WASHINGTON (Reuters) - The fight over a U.S. government-run public insurance plan may be getting louder and noisier, but for now the program’s political symbolism far exceeds its practical impact on expanding health coverage.
The Senate’s version of a public option would serve just 3 million to 4 million of the 46 million uninsured living in the United States, and charge slightly higher premiums than private plans, according to non-partisan budget analysts.
But the limited impact has not eased the raging debate over the option, which has split the Democratic Party and threatened prospects for a sweeping healthcare overhaul, President Barack Obama’s top domestic priority.
The public plan has gained prominence because opponents and supporters of government intervention in the healthcare market see it as a convenient symbol -- and a possible downpayment on a bigger public option in the future.
“It really has become a proxy fight between two very different philosophies,” said Ed Howard, executive vice president of the non-partisan Alliance for Health Reform.
Four moderate Democratic senators have threatened to oppose the healthcare overhaul if it includes the government-run insurance option, and at least two liberal Democratic senators say they might oppose a bill that does not include one.
The desertion of even one Democrat would sink the plan in the 100-member Senate, where Democrats control 60 votes, the exact number needed to overcome united Republican opposition.
The dispute has made the public option a high-profile feature of Obama’s drive to rein in costs, extend coverage to more than 30 million uninsured people and bar practices like refusing to cover individuals with pre-existing conditions.
The public plan would compete with private plans on exchanges that give consumers access to a range of insurance choices. Obama and liberal Democrats have backed it as a way to create competition, but critics say it would be a first step to a government takeover that would cripple private industry.
“They see this is a beachhead for having a public program as a long-term competitor in the United States,” said Bob Blendon, a health policy and political analyst at Harvard. “But advocates are going to be a bit disappointed ... For an issue that is so prominent, it will not have much impact.”
The public option passed by the House of Representatives on November 7 would cover 6 million people, the Congressional Budget Office estimates, slightly higher than the Senate’s version.
The CBO said Senate Democratic leader Harry Reid’s inclusion of a provision allowing states to decline to participate in the public option means only about two-thirds of Americans would have access to the program.
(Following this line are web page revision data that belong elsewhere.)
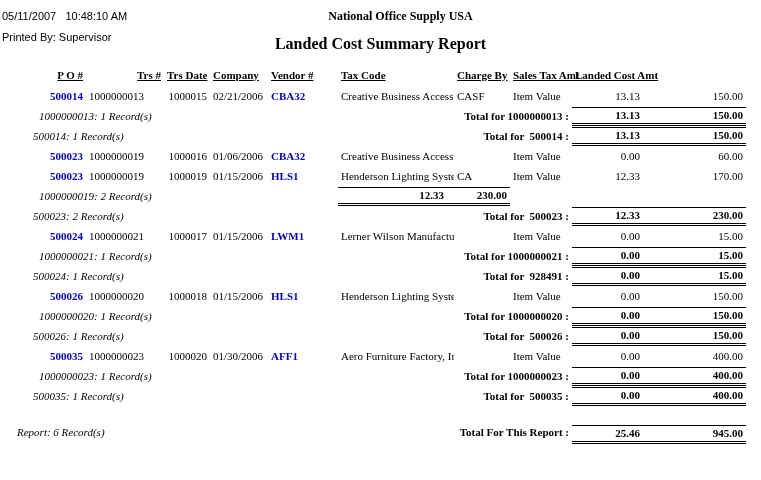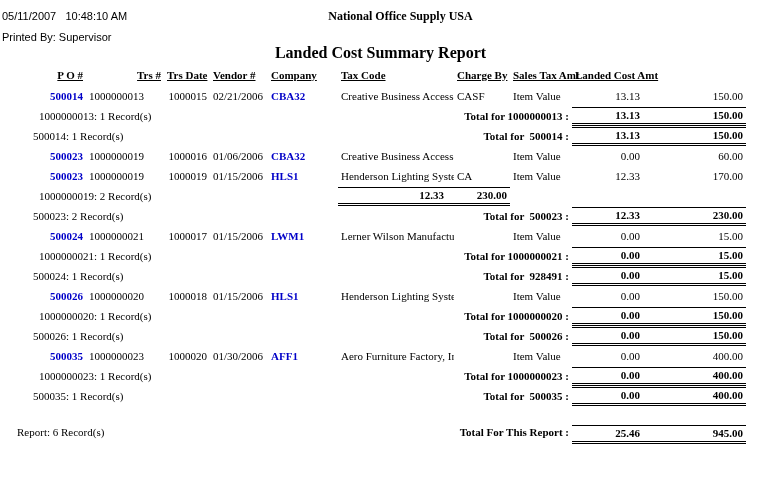--- a/index.html
+++ b/index.html
@@ -19,7 +19,7 @@
   .topinfo .pb { margin-top:9px; }
   .titles { position:absolute; top:9px; left:0; width:100%; text-align:center; }
   .company-name { font-size:12px; font-weight:bold;margin-left:40px; }
-  .report-title { font-size:16px; font-weight:bold; margin-top:20px; }
+  .report-title { font-size:16px; font-weight:bold; margin-top:11px; }
 
   .table { position:absolute; top:64px; left:46px; width:700px; font-size:11px; }
   .grid {

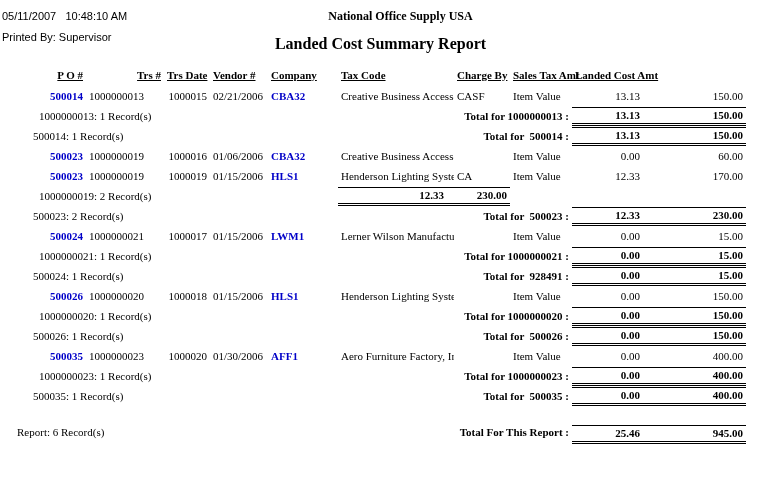--- a/index.html
+++ b/index.html
@@ -71,8 +71,8 @@
         <div class="cell c1 al-r"><span>P O #</span></div>
         <div class="cell c3 al-r"><span>Trs #</span></div>
         <div class="cell c4"><span>Trs Date</span></div>
+        <div class="cell c6"><span>Company</span></div>
         <div class="cell c5"><span>Vendor #</span></div>
-        <div class="cell c6"><span>Company</span></div>
         <div class="cell c7"><span>Tax Code</span></div>
         <div class="cell c8"><span>Charge By</span></div>
         <div class="cell c9 al-r"><span>Sales Tax Amt</span></div>

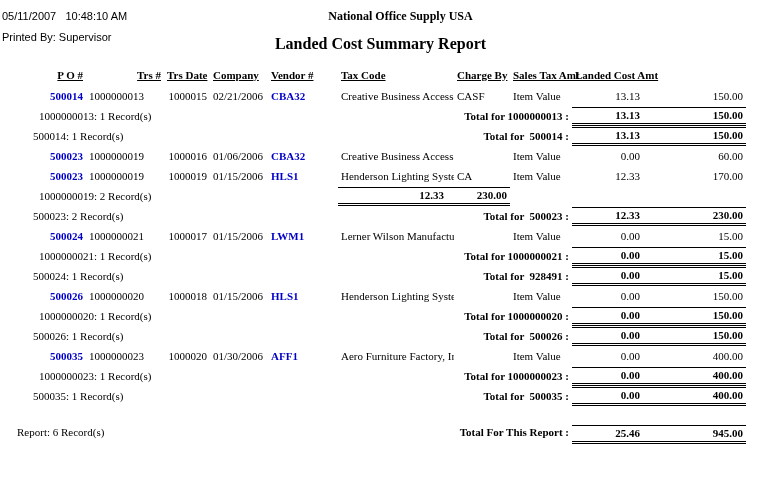--- a/index.html
+++ b/index.html
@@ -36,7 +36,7 @@
   .c10 { padding-right:3px; }
   .al-r { text-align:right; }
   .blue { color:var(--link-blue, #0000C8); font-weight:bold; cursor:pointer; }
-  .rec-label { grid-column:1 / 6; white-space:nowrap; }
+  .rec-label { font-style:italic; grid-column:1 / 6; white-space:nowrap; }
   .ind-1 { margin-left:-16px; }
   .ind-2 { margin-left:-10px; }
   .tot-label { grid-column:6 / 9; text-align:right; font-weight:bold; white-space:pre; }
Reid included the “opt-out” to appeal to moderate Democrats who oppose the option and he is exploring other compromises to win over Mary Landrieu, Blanche Lincoln, Ben Nelson and Joe Lieberman when the Senate takes up the bill next week.
“Harry Reid is trying to find that sweet spot, that position that brings 60 votes together,” Senator Dick Durbin, the No. 2 Democrat and a public option supporter, told reporters last week.
“We understand this is the art of the possible,” he said. “I wish it were a bigger public option, but I think there will be an effect as long as there is competition.”
Obama has signaled he is willing to jettison the option as long as the plan contains some form of insurance competition, and Health Secretary Kathleen Sebelius said in August it was “not the essential element” of any overhaul.
Lieberman has said he will oppose any public option, but the others have not ruled out compromises such as Republican Olympia Snowe’s “trigger.” That plan would activate the option only in states where affordable insurance was not available.
Another compromise being developed by Democrat Tom Carper would create government plans run by non-profit boards in states where affordable insurance is not available.
“We’re trying to find something that addresses concerns about government-run and government-funded plans but still addresses the need for more competition in states that don’t have it,” Carper said.
If Reid is forced to jettison the public option he could face fallout from liberal senators like Bernie Sanders and Roland Burris, who have said they will reconsider their support for any plan without a government-run insurance option.
But some question whether liberals would bring down a healthcare overhaul that would expand coverage to more than 30 million uninsured people because it did not include a public option that would serve only 3 million to 4 million.
“I would be hard-pressed to walk away from a bill that covers 30 million new people,” said Howard of the Alliance for Health Reform. “I really don’t know when we’ll get another chance at a bite that big at the problem of the uninsured.”